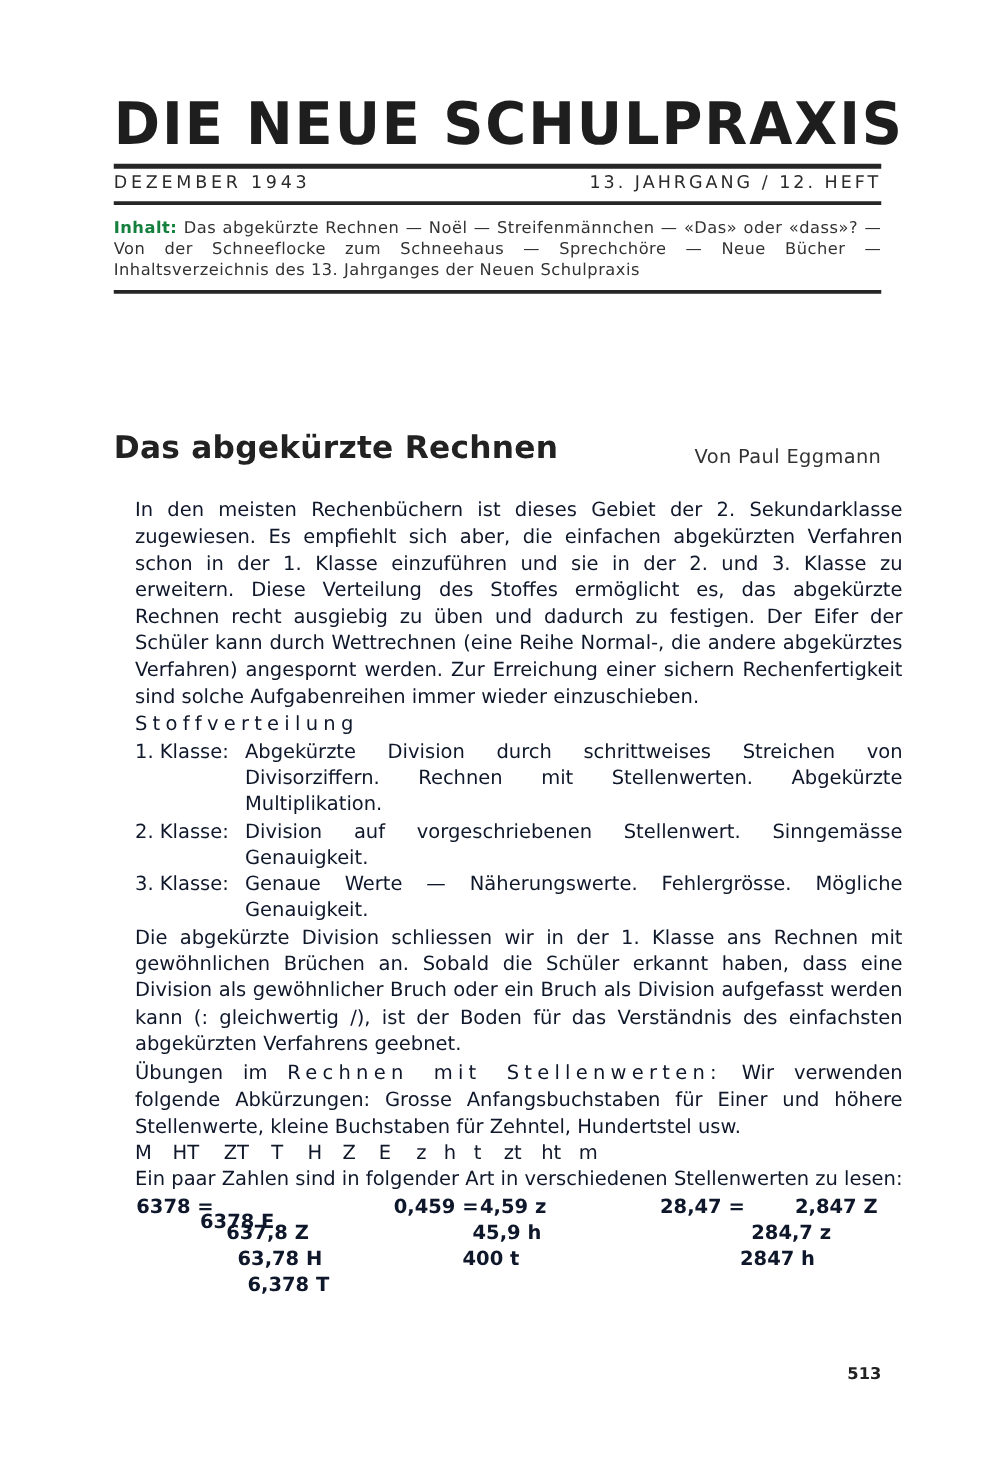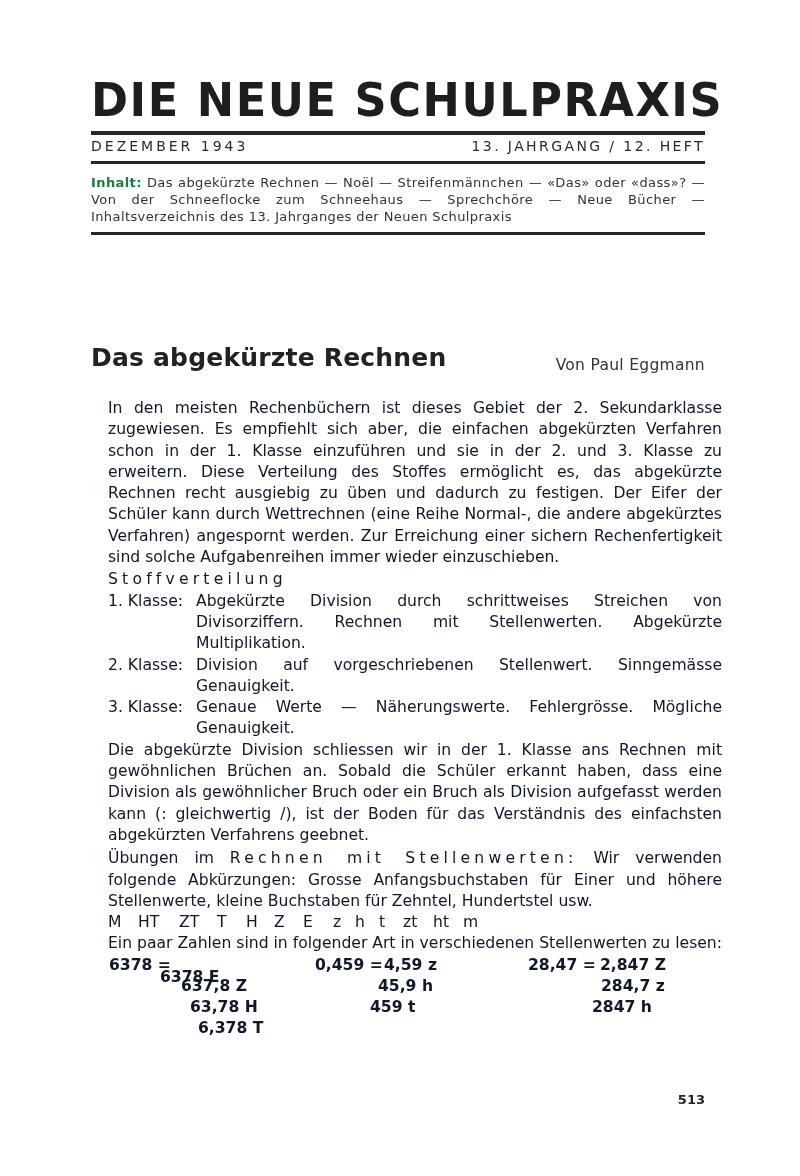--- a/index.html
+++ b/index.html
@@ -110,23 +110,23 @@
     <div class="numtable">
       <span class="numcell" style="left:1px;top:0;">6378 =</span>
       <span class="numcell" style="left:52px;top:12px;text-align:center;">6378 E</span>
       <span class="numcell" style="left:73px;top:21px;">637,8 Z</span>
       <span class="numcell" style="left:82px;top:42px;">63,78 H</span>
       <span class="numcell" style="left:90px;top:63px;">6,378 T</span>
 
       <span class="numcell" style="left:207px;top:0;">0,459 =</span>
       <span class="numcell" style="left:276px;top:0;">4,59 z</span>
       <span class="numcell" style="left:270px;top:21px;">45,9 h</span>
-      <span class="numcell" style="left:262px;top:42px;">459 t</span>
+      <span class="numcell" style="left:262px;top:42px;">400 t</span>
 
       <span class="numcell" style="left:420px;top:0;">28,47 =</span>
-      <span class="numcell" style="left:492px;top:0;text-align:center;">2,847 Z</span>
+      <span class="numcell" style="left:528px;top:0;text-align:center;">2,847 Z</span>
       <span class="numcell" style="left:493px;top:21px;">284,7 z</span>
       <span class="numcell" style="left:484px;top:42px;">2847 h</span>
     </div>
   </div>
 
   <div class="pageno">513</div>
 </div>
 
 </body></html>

________________________________________

Assignment:
Every line of the listing that holds "align" counts once. Say how many such lines there are, using only a number.

Written reply:
3